Description of the task
Write out, exactly and in full, the line where "(635, 937) none -> [58,1008,111,1021] Example" appears together with all lines that follow it in the entries below. Do not include pictures.

(Saved entries)
------------

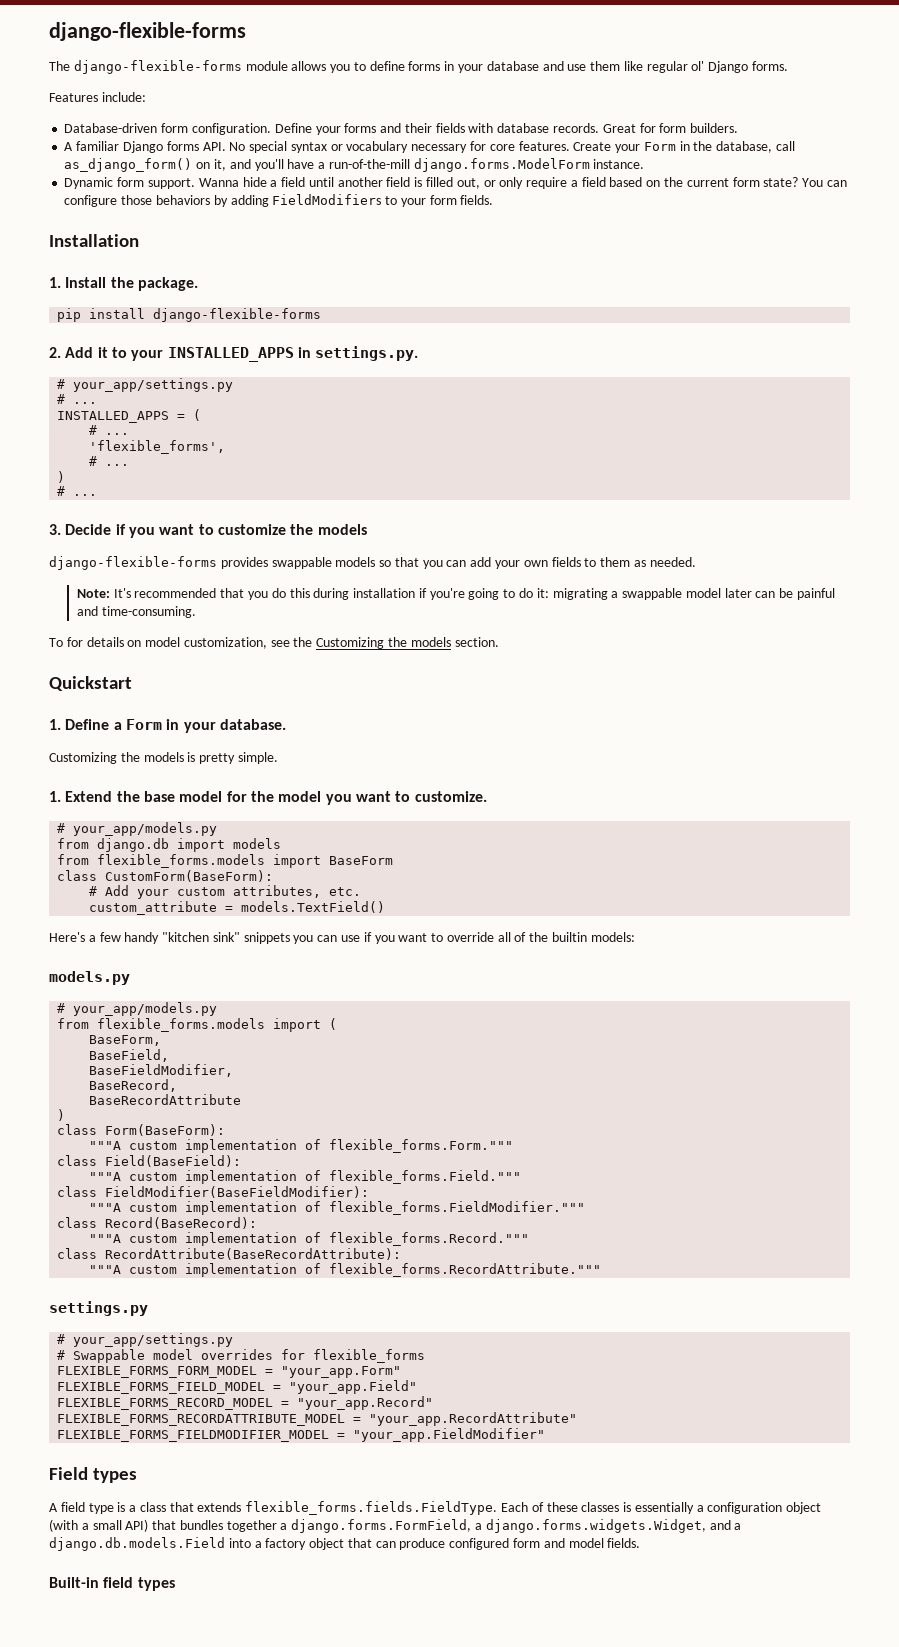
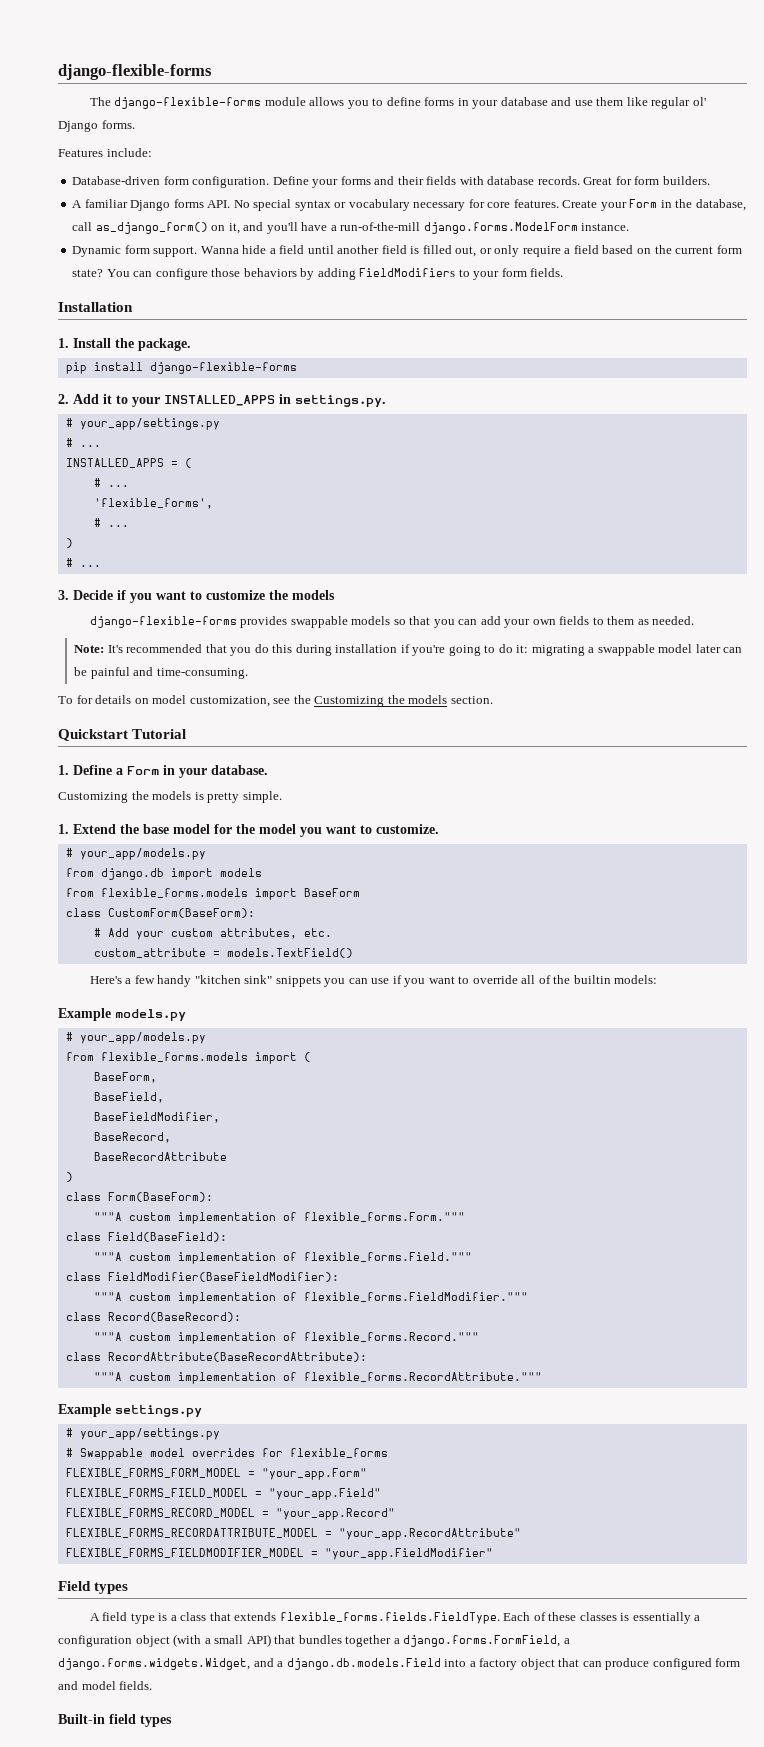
(132, 683) none -> [132,729,187,739] Tutorial
(635, 937) none -> [58,1008,111,1021] Example
(602, 1270) none -> [58,1404,111,1417] Example

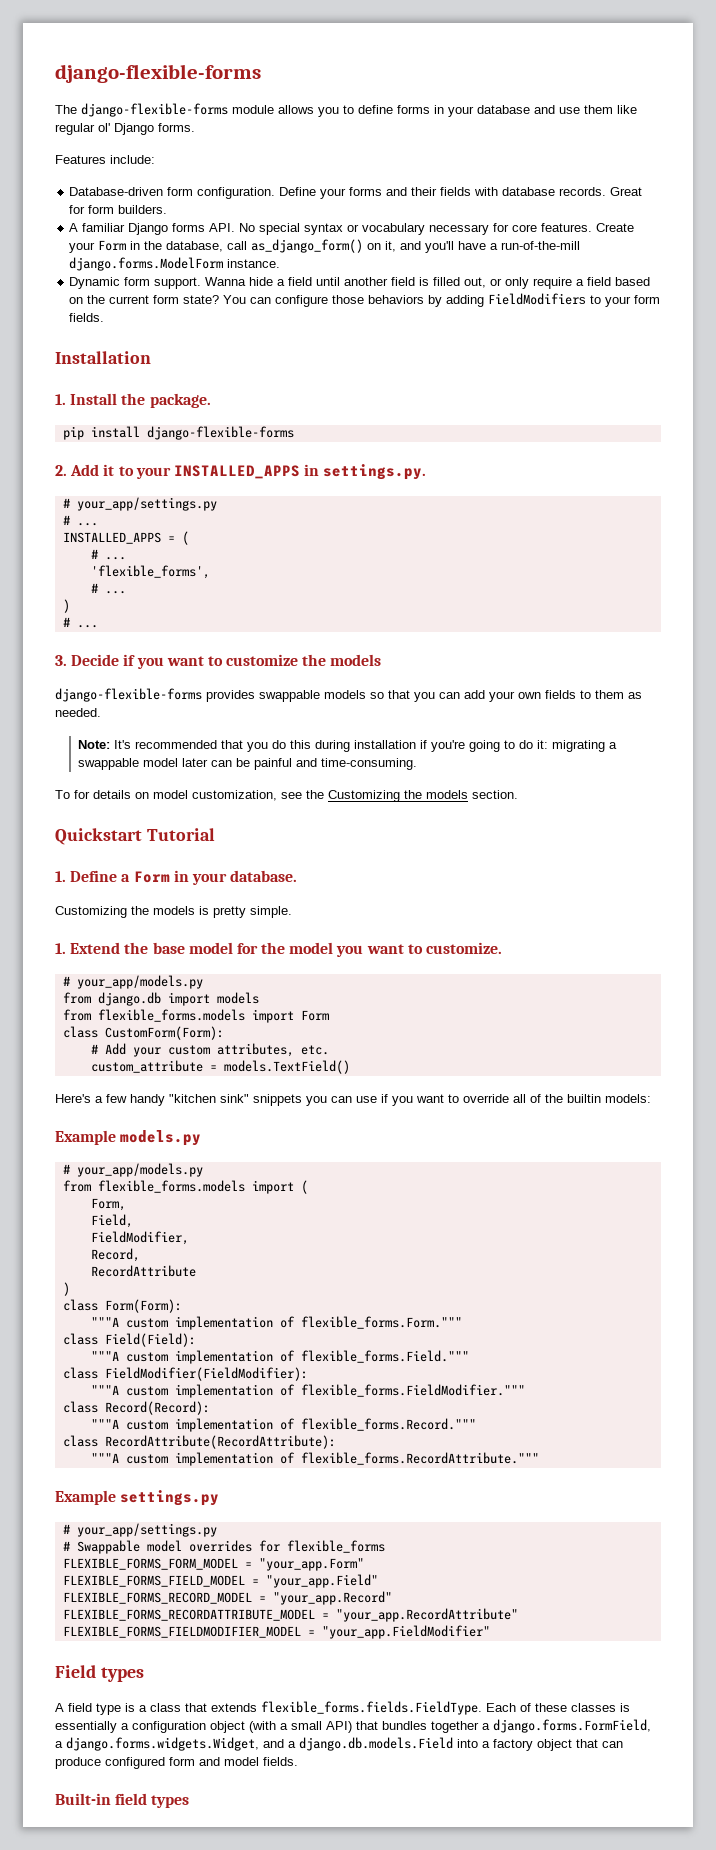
[303,888,360,897] [65,908,255,918] BaseForm // class CustomForm(BaseForm): -> [300,1010,329,1021] [62,1026,224,1040] Form // class CustomForm(Form):
[93,1072,157,1083] [93,1092,164,1103] [93,1112,220,1123] [93,1132,171,1143] [93,1152,227,1161] BaseForm, // BaseField, // BaseFieldModifier, // BaseRecord, // BaseRecordAttribute -> [90,1198,126,1211] [90,1214,133,1228] [90,1231,189,1245] [90,1248,140,1262] [90,1265,196,1277] Form, // Field, // FieldModifier, // Record, // RecordAttribute
[107,1192,213,1202] Form(BaseForm): -> [104,1299,182,1313] Form(Form):
[107,1232,227,1242] Field(BaseField): -> [104,1333,196,1347] Field(Field):
[107,1272,339,1282] FieldModifier(BaseFieldModifier): -> [104,1367,308,1381] FieldModifier(FieldModifier):
[107,1312,241,1322] Record(BaseRecord): -> [104,1401,210,1415] Record(Record):
[107,1352,367,1362] RecordAttribute(BaseRecordAttribute): -> [104,1435,336,1449] RecordAttribute(RecordAttribute):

------------

Answer section
(635, 937) none -> [58,1008,111,1021] Example
(602, 1270) none -> [58,1404,111,1417] Example

[303,888,360,897] [65,908,255,918] BaseForm // class CustomForm(BaseForm): -> [300,1010,329,1021] [62,1026,224,1040] Form // class CustomForm(Form):
[93,1072,157,1083] [93,1092,164,1103] [93,1112,220,1123] [93,1132,171,1143] [93,1152,227,1161] BaseForm, // BaseField, // BaseFieldModifier, // BaseRecord, // BaseRecordAttribute -> [90,1198,126,1211] [90,1214,133,1228] [90,1231,189,1245] [90,1248,140,1262] [90,1265,196,1277] Form, // Field, // FieldModifier, // Record, // RecordAttribute
[107,1192,213,1202] Form(BaseForm): -> [104,1299,182,1313] Form(Form):
[107,1232,227,1242] Field(BaseField): -> [104,1333,196,1347] Field(Field):
[107,1272,339,1282] FieldModifier(BaseFieldModifier): -> [104,1367,308,1381] FieldModifier(FieldModifier):
[107,1312,241,1322] Record(BaseRecord): -> [104,1401,210,1415] Record(Record):
[107,1352,367,1362] RecordAttribute(BaseRecordAttribute): -> [104,1435,336,1449] RecordAttribute(RecordAttribute):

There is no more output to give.